Dados do mesmo estudo mostram que as empresas estão investindo em seus profissionais por meio da qualificação e aumento de salários. Entretanto, apenas 40% dos respondentes afirmam terem recebido esses investimentos. Na área financeira, um dos fatores que reforçam o temor de que as funções sejam substituídas pela tecnologia é a perspectiva de diminuição da força de trabalho.

De acordo com o relatório do Fórum Econômico Mundial de 2020, até 2025, 43,2% das empresas pretendem diminuir as equipes atuais por conta da automatização.
Além disso, até 2025, estima-se que 85 milhões de empregos poderão sofrer os impactos da divisão do trabalho entre humanos e máquinas em todo o mundo, incluindo o Brasil. Atividades redundantes diminuirão de 15,4% para 9% da mão de obra.

Entre as funções da área financeira citadas no relatório como “redundantes” e que estão sendo deslocadas pelo avanço tecnológico estão: escriturários de contabilidade e folha de pagamento, secretários, contadores e auditores.

Entretanto, as tendências sugerem que, diferentemente de substituídas, as atividades tradicionais exigirão novas habilidades de seus profissionais, mostrando um cenário de mudanças para que o mercado de trabalhadores se adapte às novas demandas.

À medida que mais sistemas computacionais são usados no nosso dia a dia, cresce a demanda por trabalho especializado, mudando de atividades operacionais para aquelas mais tecnológicas e que exigem proficiência no uso de programas e aplicativos.

O profissional que se capacita com tais habilidades encontra um mercado repleto de posições a serem preenchidas. Segundo o levantamento Fórum Econômico Mundial, mais de 97 milhões de vagas poderão surgir, e profissões emergentes crescerão de 7,8% para 13,5%. Entre elas, estarão em alta: especialistas em IA e machine learning, em automação de processos, power BI, gestão de riscos e transformação digital, conselheiros estratégicos, analistas de dados e segurança da informação.

Essa transformação torna-se um facilitador para que profissionais se capacitem em ferramentas especializadas nas suas áreas de trabalho e, assim, se tornem profissionais mais produtivos, pois sistemas computacionais já fazem parte das suas rotinas de uma forma ou outra. Dito isso, fica claro que a visão de que sistemas computacionais diminuiu a demanda por trabalho está equivocada.
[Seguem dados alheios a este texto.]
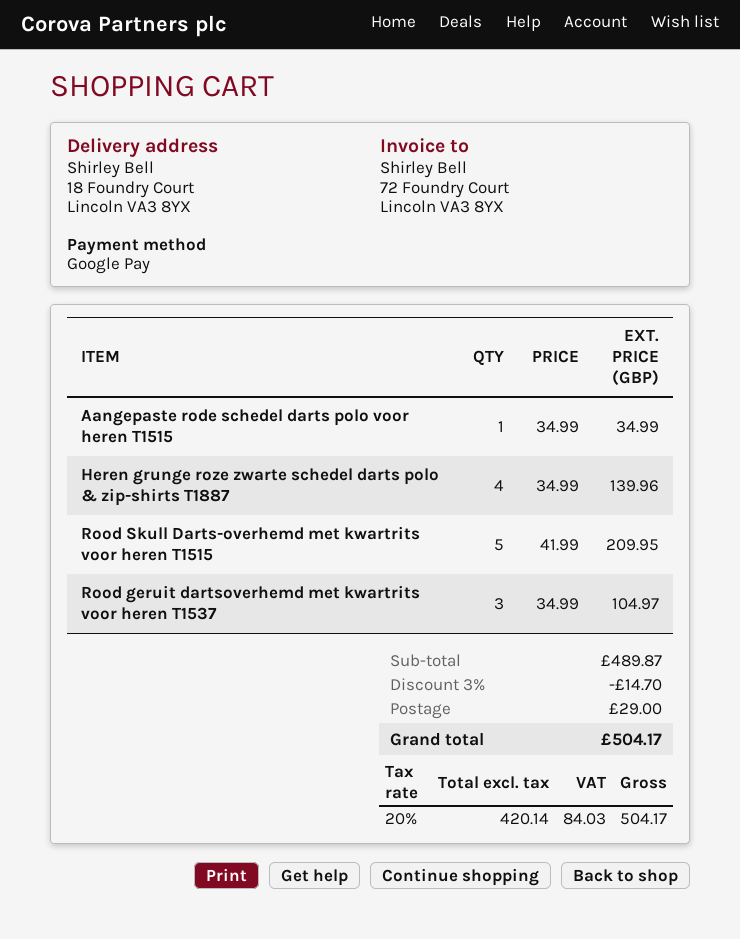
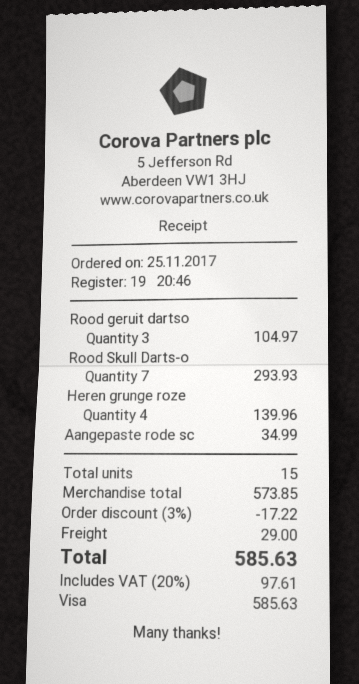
payment method: Google Pay -> Visa
Rood Skull Darts-overhemd met kwartrits voor heren T1515: 5 for 209.95 -> 7 for 293.93
subtotal: 489.87 -> 573.85
discount: 3% = 14.70 -> 3% = 17.22
tax: 20% = 84.03 -> 20% = 97.61
total: 504.17 -> 585.63

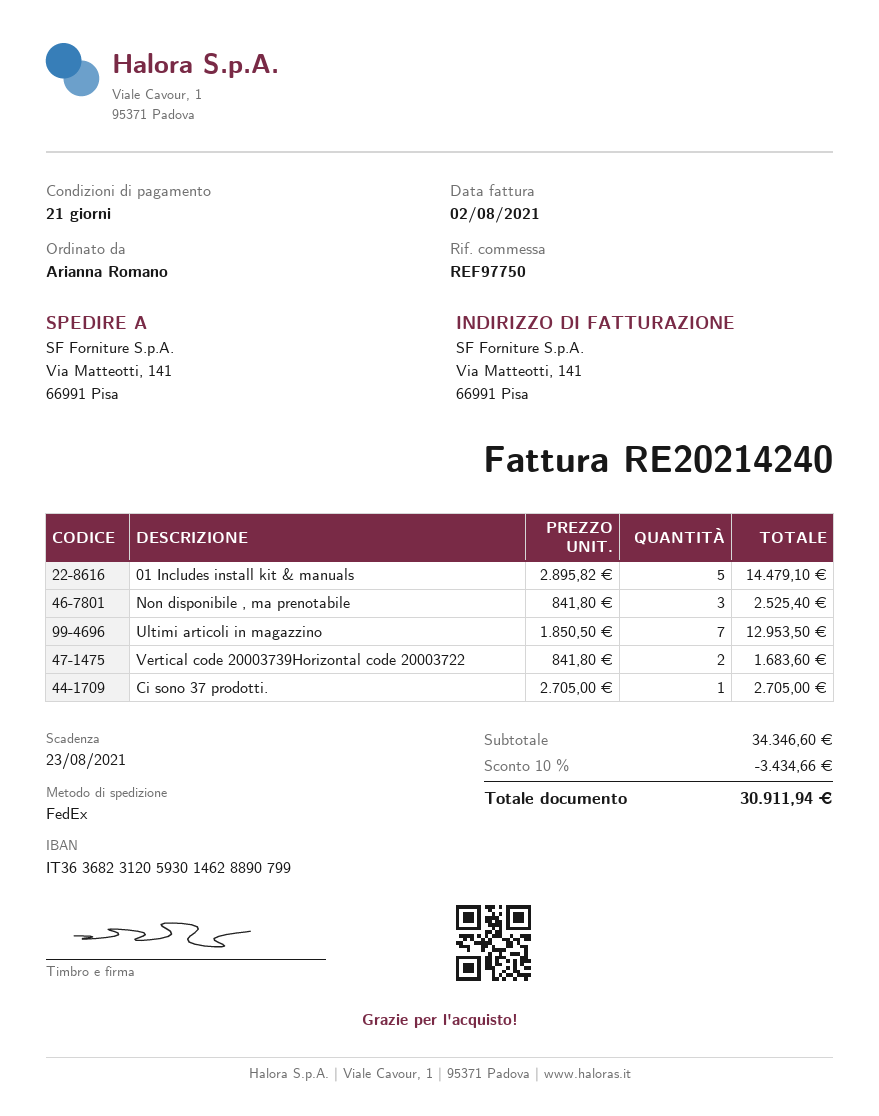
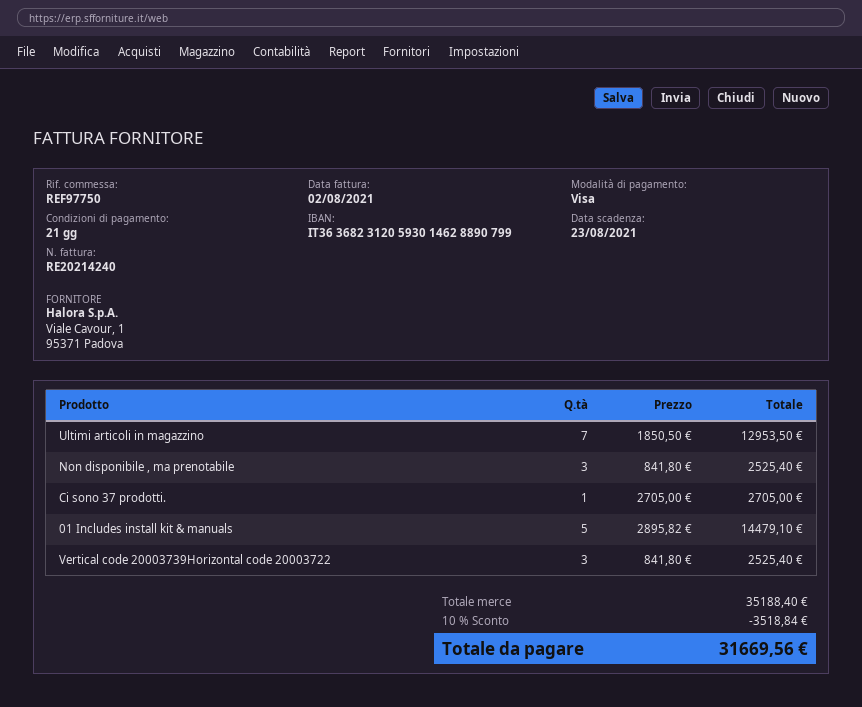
Vertical code 20003739Horizontal code 20003722: 2 x 841.80 = 1683.60 -> 3 x 841.80 = 2525.40
subtotal: 34346.60 -> 35188.40
discount: 10% = 3434.66 -> 10% = 3518.84
total: 30911.94 -> 31669.56

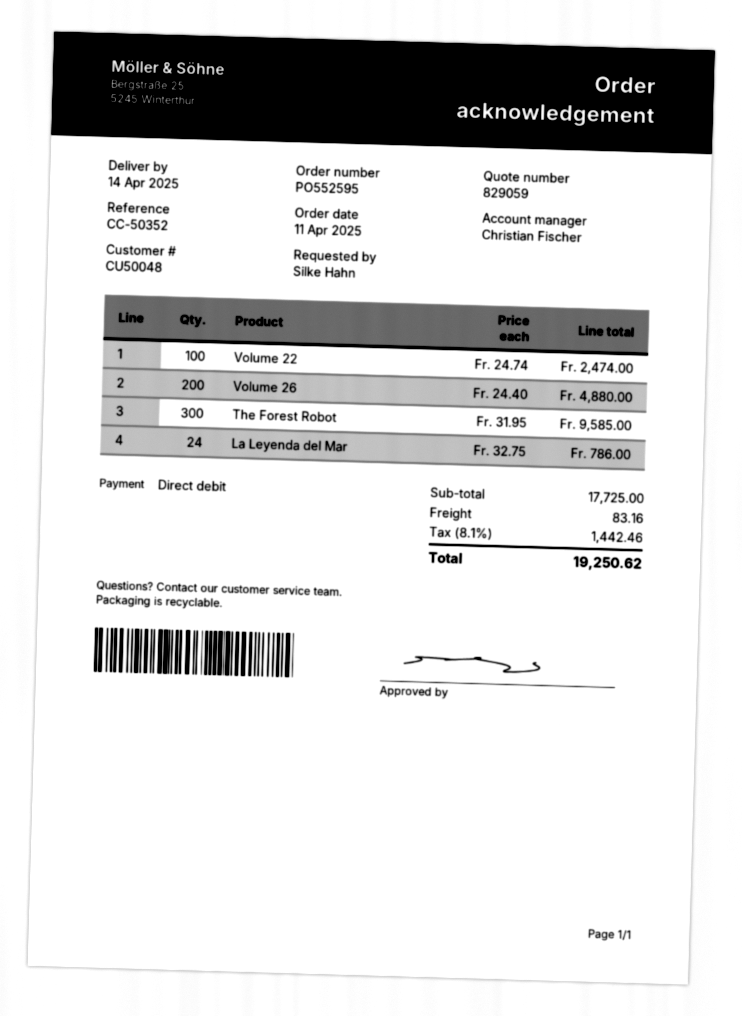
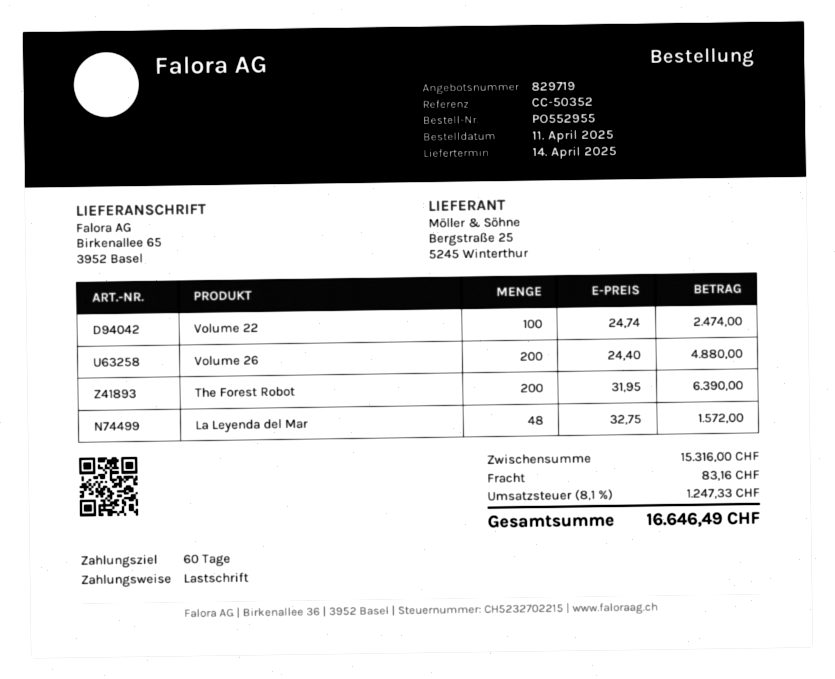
quote number: 829059 -> 829719
order number: PO552595 -> PO552955
The Forest Robot: 300 x 31.95 = 9585.00 -> 200 x 31.95 = 6390.00
La Leyenda del Mar: 24 x 32.75 = 786.00 -> 48 x 32.75 = 1572.00
subtotal: 17725.00 -> 15316.00
tax: 8.1% = 1442.46 -> 8.1% = 1247.33
total: 19250.62 -> 16646.49

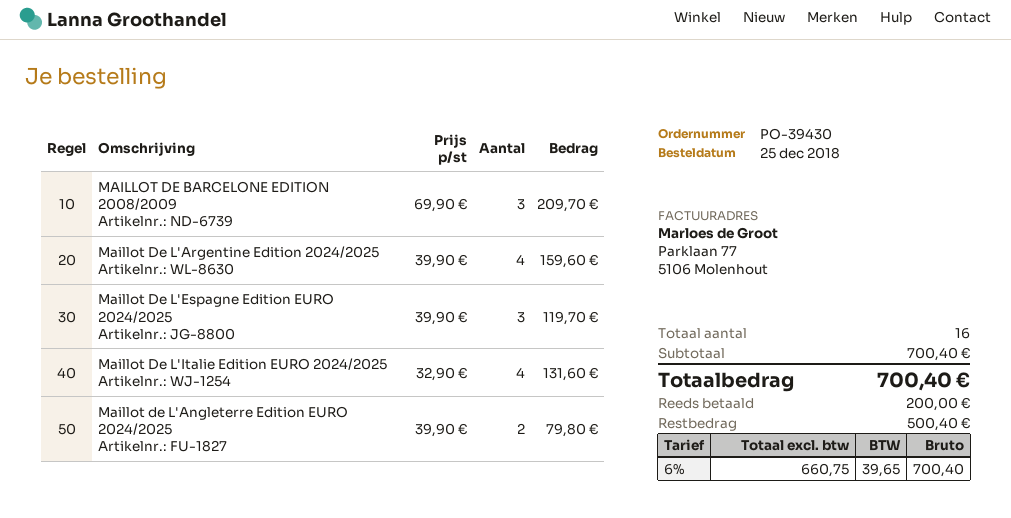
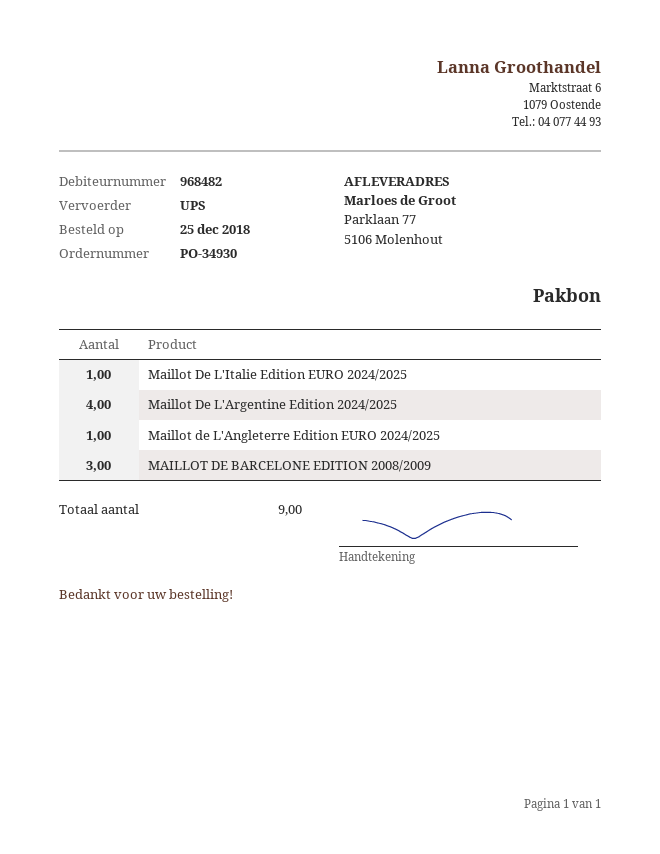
order number: PO-39430 -> PO-34930
Maillot De L'Espagne Edition EURO 2024/2025: 3 -> none
Maillot De L'Italie Edition EURO 2024/2025: 4 -> 1
Maillot de L'Angleterre Edition EURO 2024/2025: 2 -> 1
total quantity: 16 -> 9

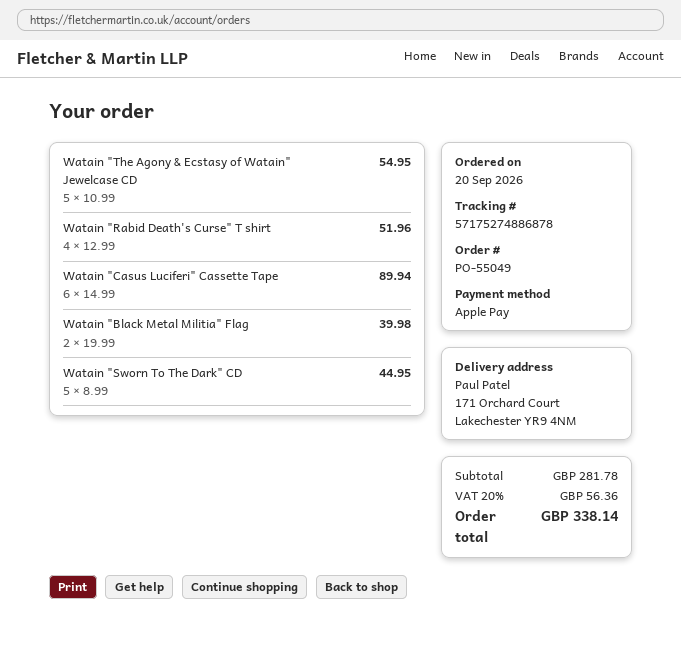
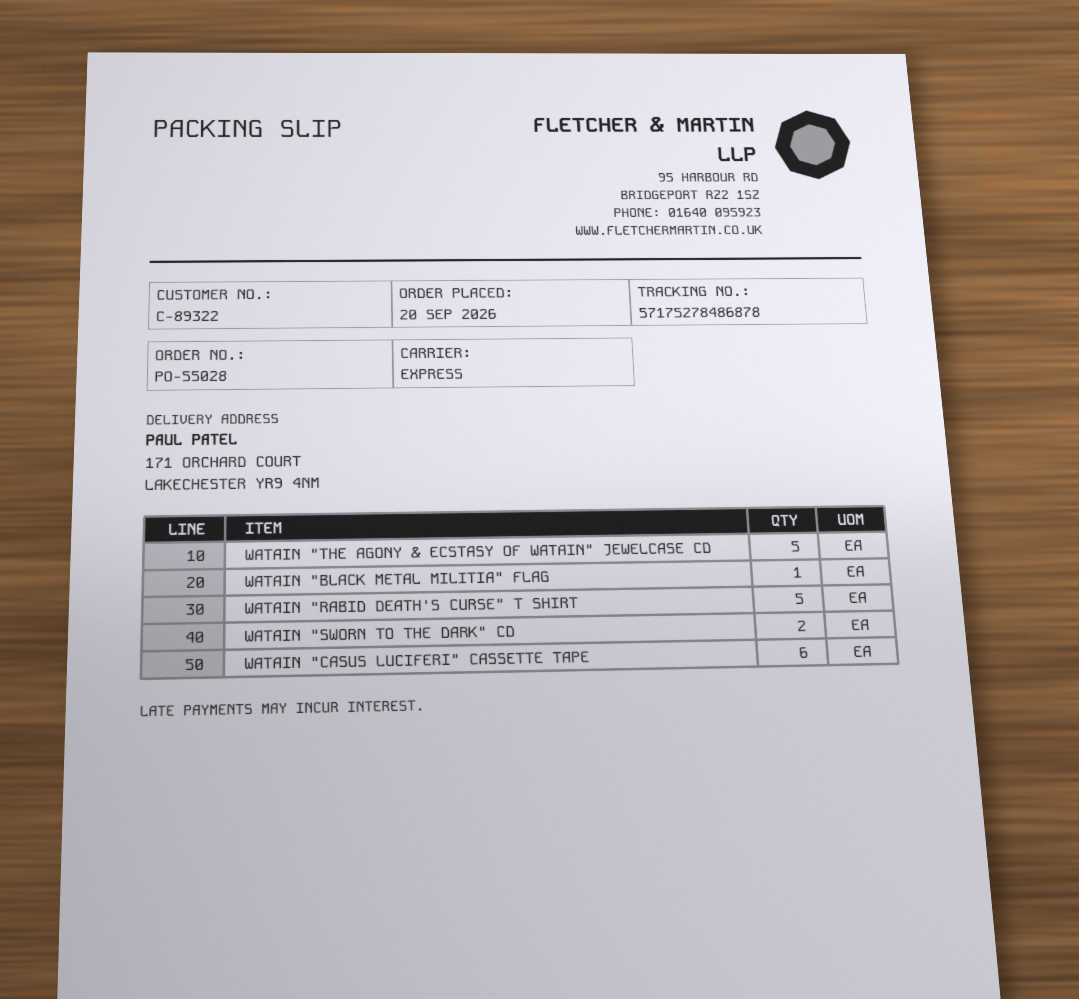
order number: PO-55049 -> PO-55028
tracking number: 57175274886878 -> 57175278486878
Watain "Rabid Death's Curse" T shirt: 4 -> 5
Watain "Black Metal Militia" Flag: 2 -> 1
Watain "Sworn To The Dark" CD: 5 -> 2

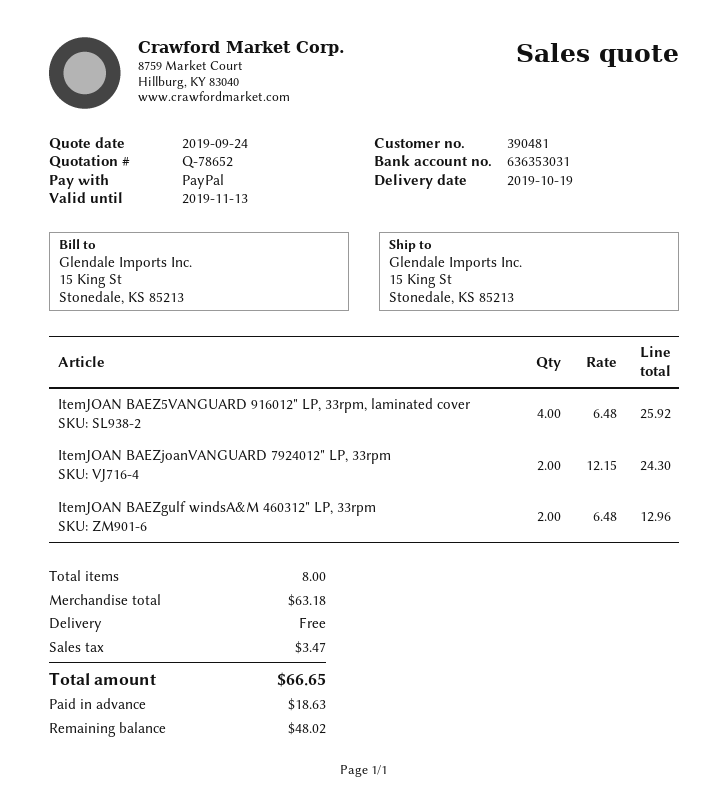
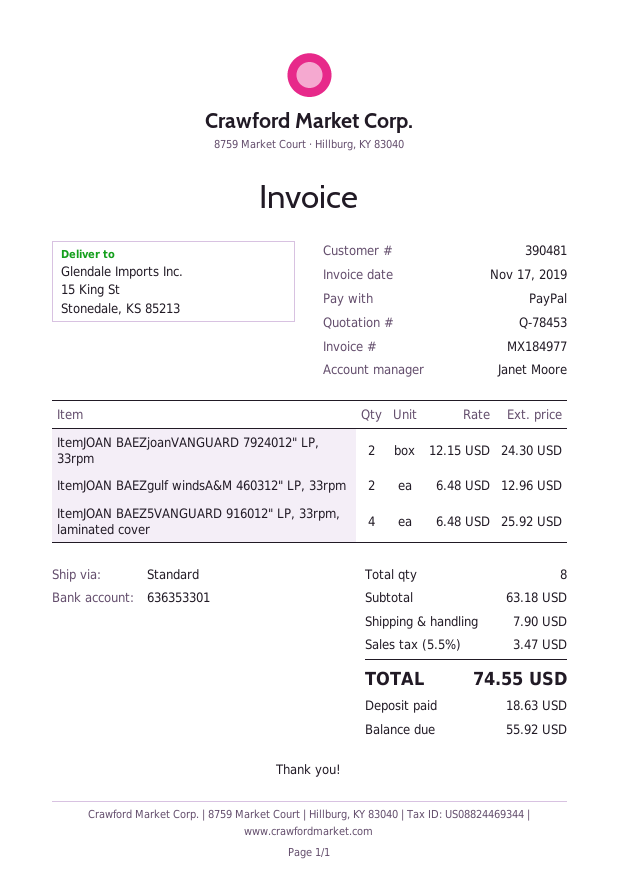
quote number: Q-78652 -> Q-78453
bank account: 636353031 -> 636353301
shipping: 0.00 -> 7.90
total: 66.65 -> 74.55
balance: 48.02 -> 55.92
No caso do profissional financeiro, será preciso estreitar as relações com as tecnologias que estão se inserindo em seu meio e capacitar-se para operá-las. Softwares de gestão financeira podem, por exemplo, otimizar processos, liberando mais tempo para que os colaboradores se dediquem à maximização de resultados.

Não há outro caminho, portanto, a não ser entrar na estrada das inovações, e quem não fizer isso certamente ficará para trás.